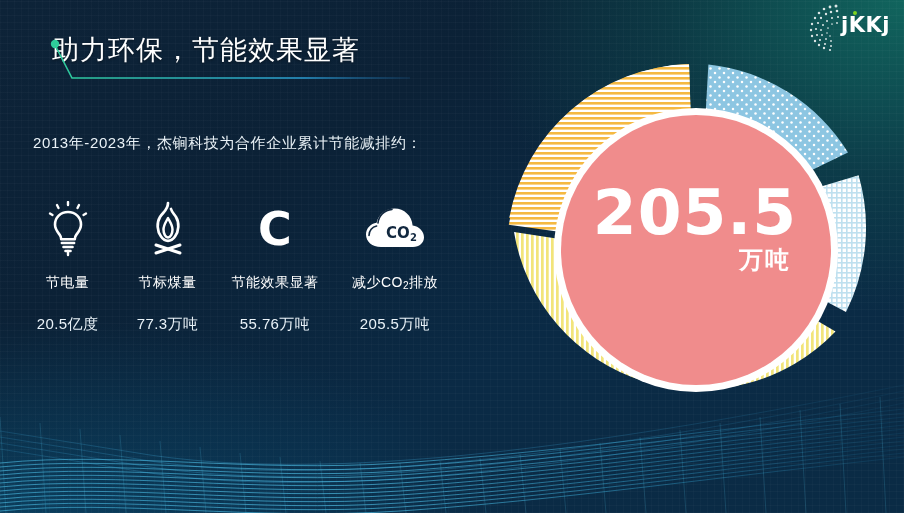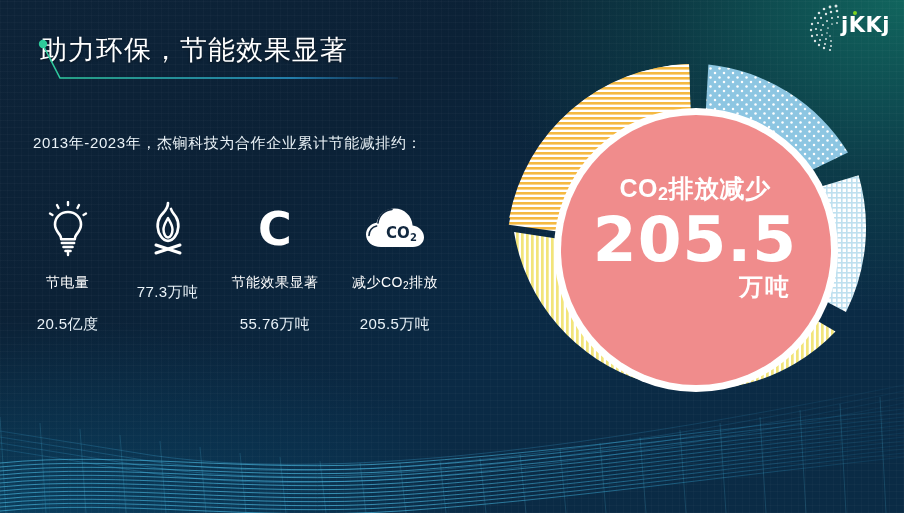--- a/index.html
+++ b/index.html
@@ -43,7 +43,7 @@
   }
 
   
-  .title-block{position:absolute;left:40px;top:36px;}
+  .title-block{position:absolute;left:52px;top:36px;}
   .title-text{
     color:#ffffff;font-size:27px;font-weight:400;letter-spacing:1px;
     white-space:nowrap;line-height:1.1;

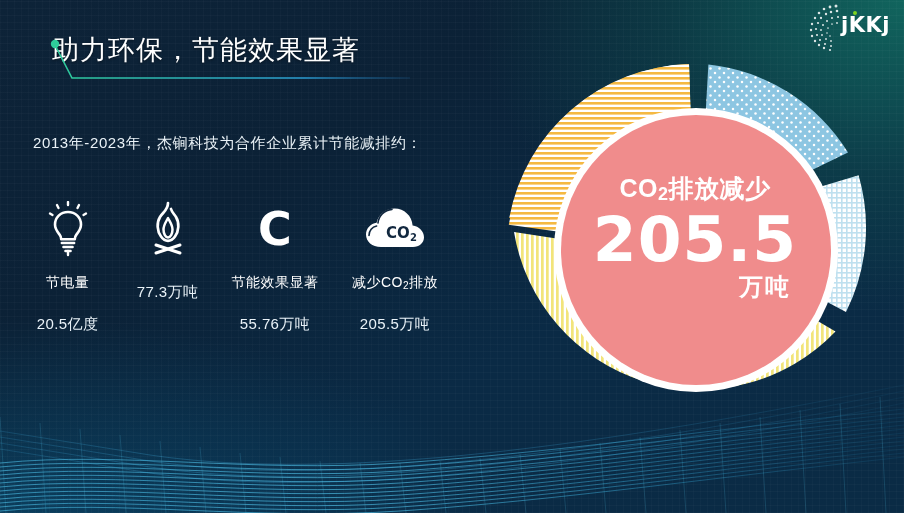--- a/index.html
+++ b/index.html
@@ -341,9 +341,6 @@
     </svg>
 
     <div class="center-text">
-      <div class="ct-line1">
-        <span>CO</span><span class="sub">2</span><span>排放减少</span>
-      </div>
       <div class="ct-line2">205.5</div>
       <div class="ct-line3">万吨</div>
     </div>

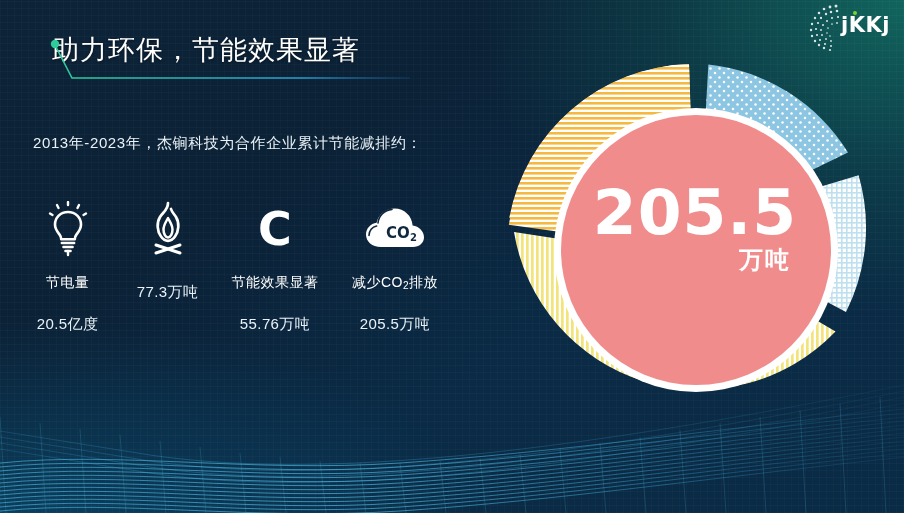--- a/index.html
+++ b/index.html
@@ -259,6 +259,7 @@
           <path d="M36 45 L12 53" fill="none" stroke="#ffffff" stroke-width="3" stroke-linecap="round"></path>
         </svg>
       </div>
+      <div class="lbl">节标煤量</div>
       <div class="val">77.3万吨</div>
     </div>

##########

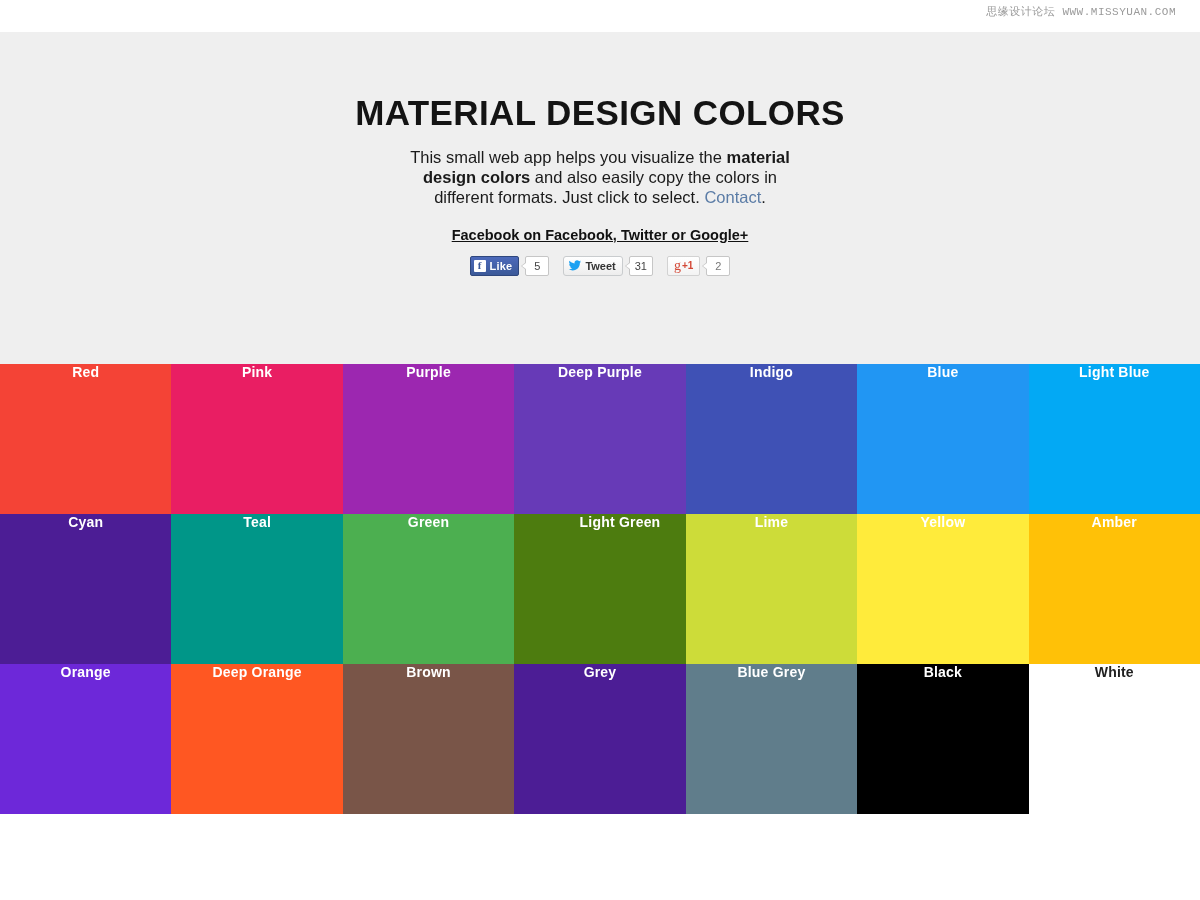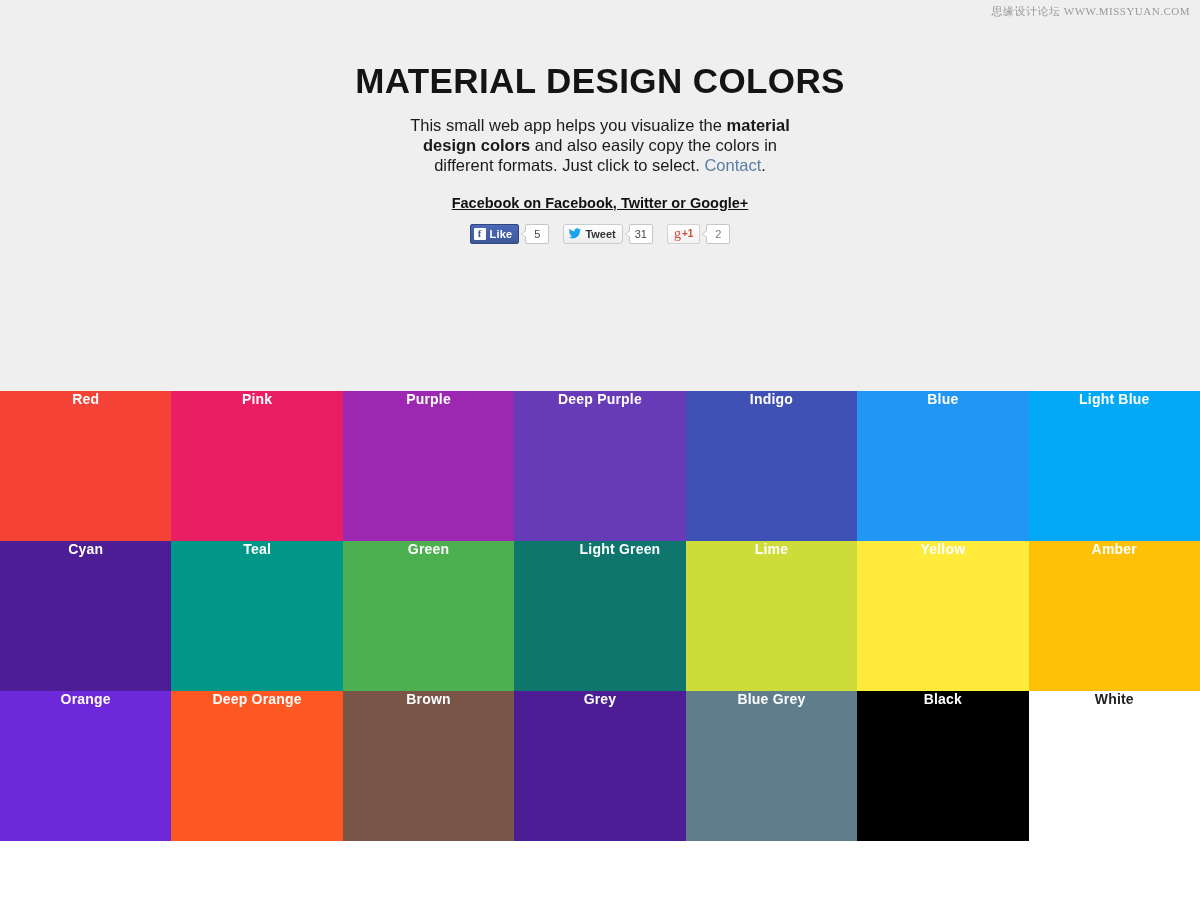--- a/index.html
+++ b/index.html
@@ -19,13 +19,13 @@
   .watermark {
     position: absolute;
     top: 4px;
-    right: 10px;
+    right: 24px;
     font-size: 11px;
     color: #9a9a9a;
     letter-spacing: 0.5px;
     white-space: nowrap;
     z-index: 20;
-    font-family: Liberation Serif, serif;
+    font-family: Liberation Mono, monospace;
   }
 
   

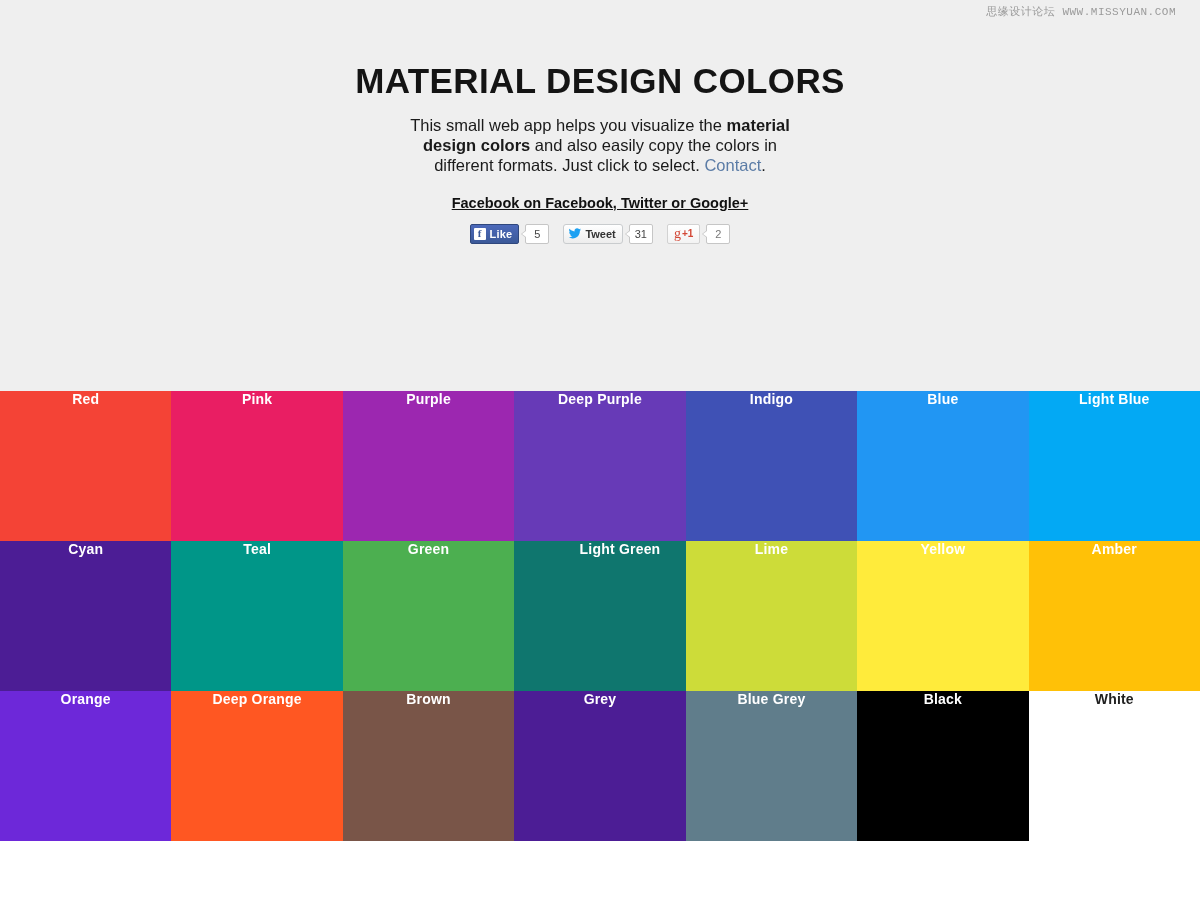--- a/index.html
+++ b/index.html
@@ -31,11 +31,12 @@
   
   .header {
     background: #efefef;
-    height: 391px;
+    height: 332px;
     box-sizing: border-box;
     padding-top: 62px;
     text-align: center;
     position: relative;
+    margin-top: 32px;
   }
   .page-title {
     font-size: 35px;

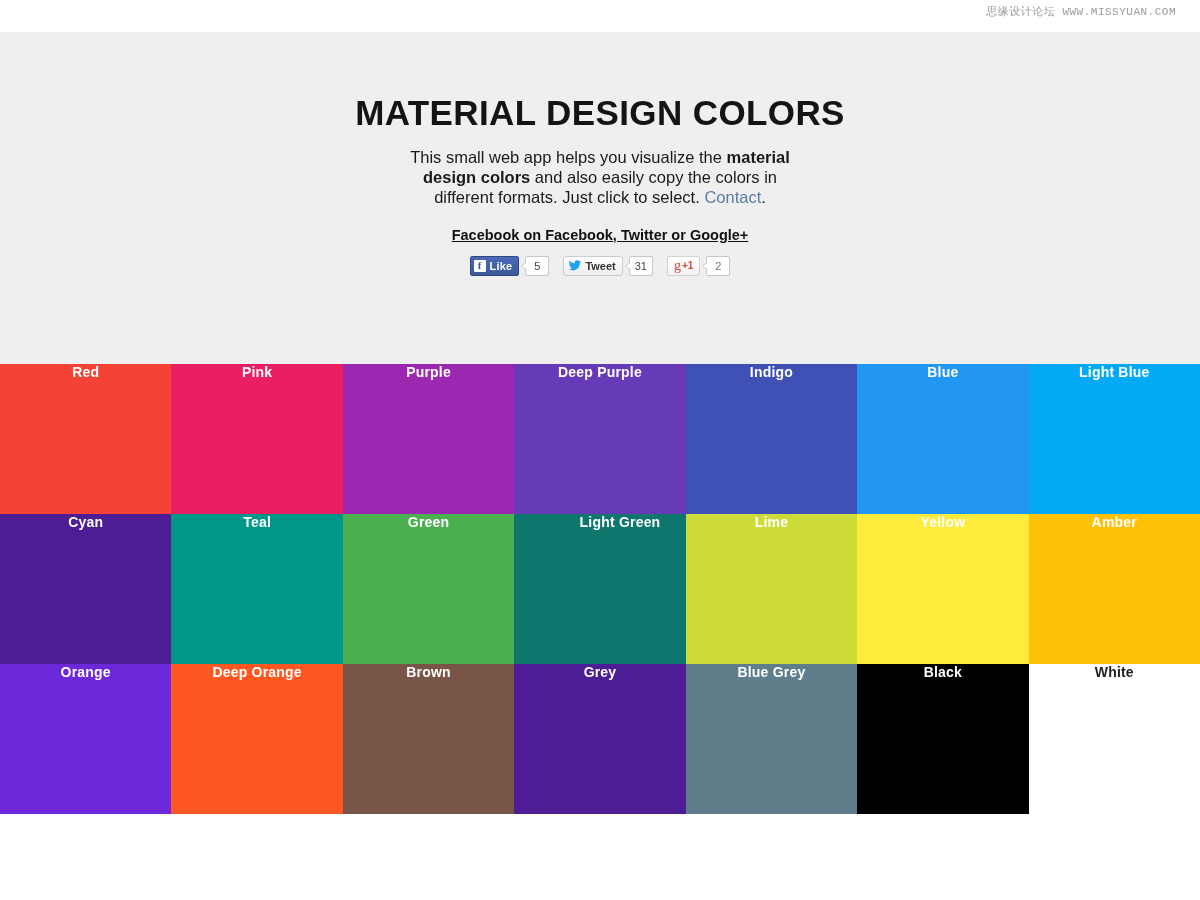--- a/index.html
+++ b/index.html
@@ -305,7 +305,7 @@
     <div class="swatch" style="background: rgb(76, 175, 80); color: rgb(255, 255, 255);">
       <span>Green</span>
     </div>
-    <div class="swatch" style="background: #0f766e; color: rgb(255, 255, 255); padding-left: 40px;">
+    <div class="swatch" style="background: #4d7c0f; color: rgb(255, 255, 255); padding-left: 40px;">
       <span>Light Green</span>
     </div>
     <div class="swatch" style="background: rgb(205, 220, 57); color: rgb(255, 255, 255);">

##########

### Problem details
Beginning with the line containing "#0f766e; color: rgb(255, 255, 255);" in the material above, copy every line exactly until you have copied the line containing "rgb(205, 220, 57);".

### Task answer
-    <div class="swatch" style="background: #0f766e; color: rgb(255, 255, 255); padding-left: 40px;">
+    <div class="swatch" style="background: #4d7c0f; color: rgb(255, 255, 255); padding-left: 40px;">
       <span>Light Green</span>
     </div>
     <div class="swatch" style="background: rgb(205, 220, 57); color: rgb(255, 255, 255);">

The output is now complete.